From Publishers Weekly:
Originally published in 1951, but just now making its first American appearance, this mystery launched Peters's Inspector Felse series. Set in Britain just after WW II, the main sleuth here is not actually George Felse but his 13-year-old son Dominic. He and his best friend, Pussy Hart, are playing when Dom finds the body of Helmut Schauffler, an ex-P.O.W. who had stayed on after the war in the Comerford area. An autopsy indicates that Schauffler's skull was fractured by blows that were "precise, neat and of murderous intention." Helmut, a loathsome blend of cruelty, cowardice and anti-Semitism, is hardly mourned, but his death so rends the village's social fabric that solving the case is imperative.
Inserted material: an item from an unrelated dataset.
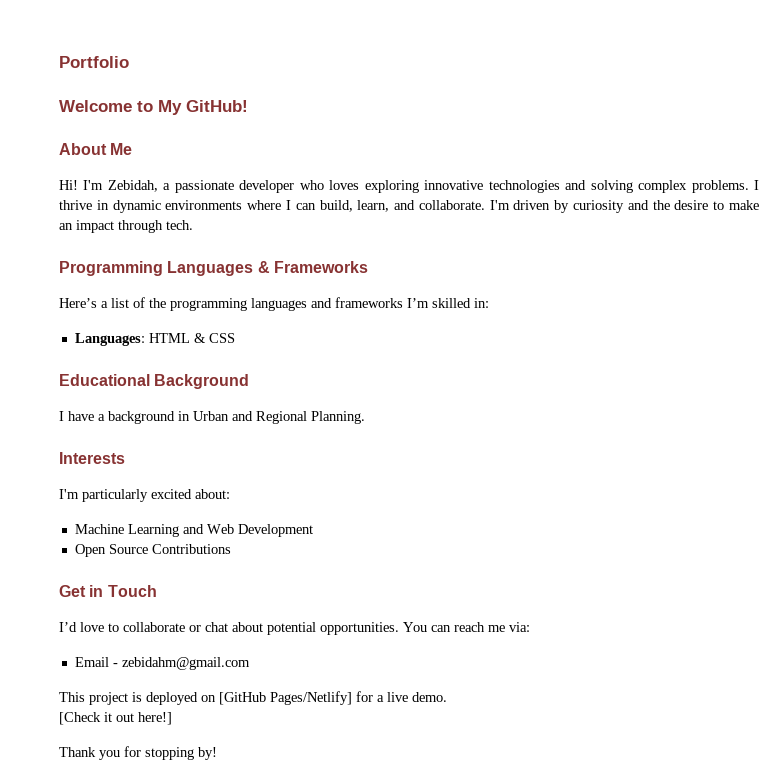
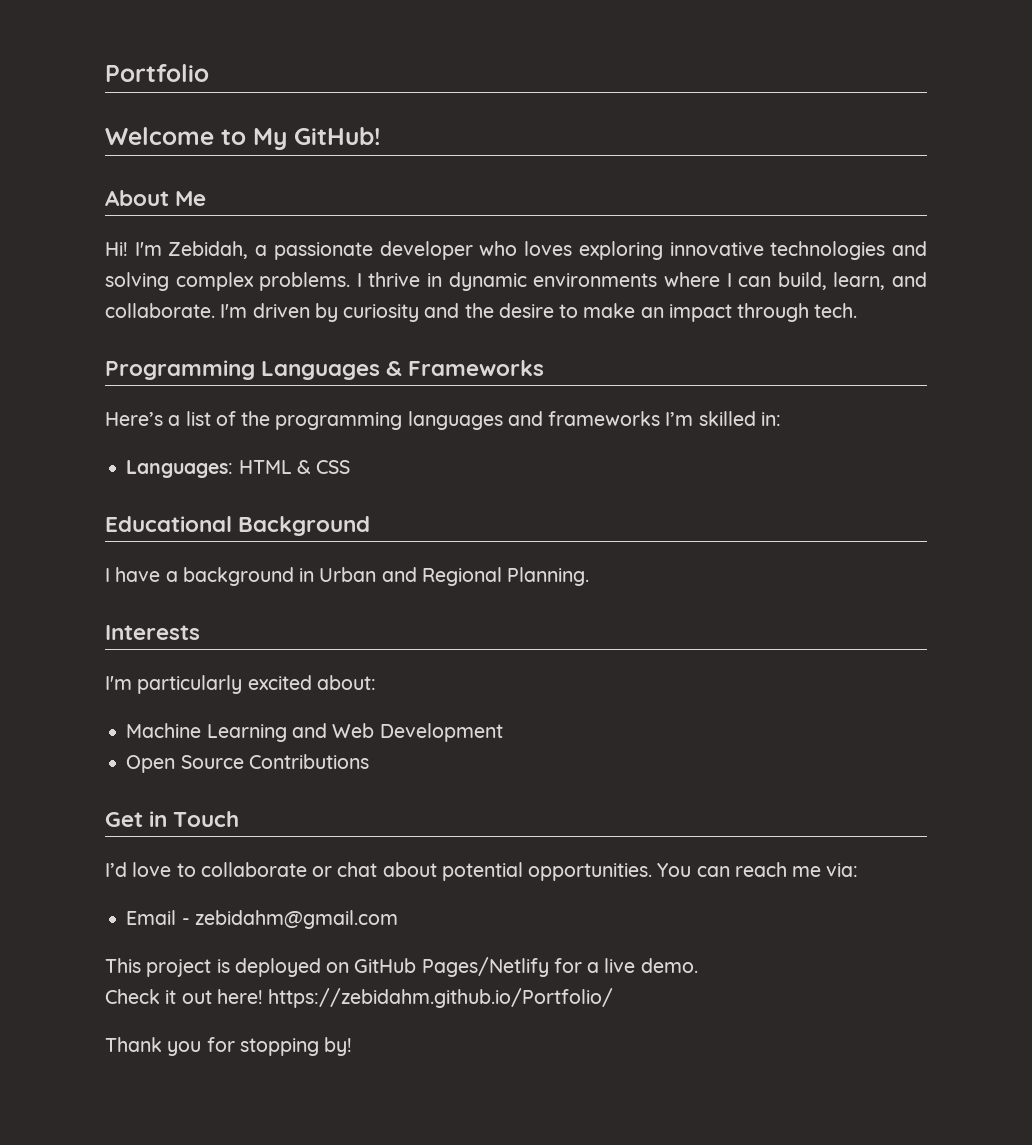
- This project is deployed on [GitHub Pages/Netlify] for a live demo.
+ This project is deployed on GitHub Pages/Netlify for a live demo.
- [Check it out here!]
+ Check it out here! https://zebidahm.github.io/Portfolio/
In his first murder investigation, George has difficulty viewing his neighbors as suspects, although the area does have its share of demobilized veterans, i.e., trained killers. Even more distressing to George and his wife Bunty is the proprietary--and potentially fatal--interest that Dom takes in the case. By giving the youth a finely balanced blend of doggedness, good luck, ingenuity and foolhardiness, Peters sets out a very effective mystery while expressing, through the gradual unfolding of the character of Helmut,her own serious skepticism that aperson--or a country--can change his--or its--spots. In 1991, Mysterious reissued Flight of the Witch , a Felse mystery written in 1964.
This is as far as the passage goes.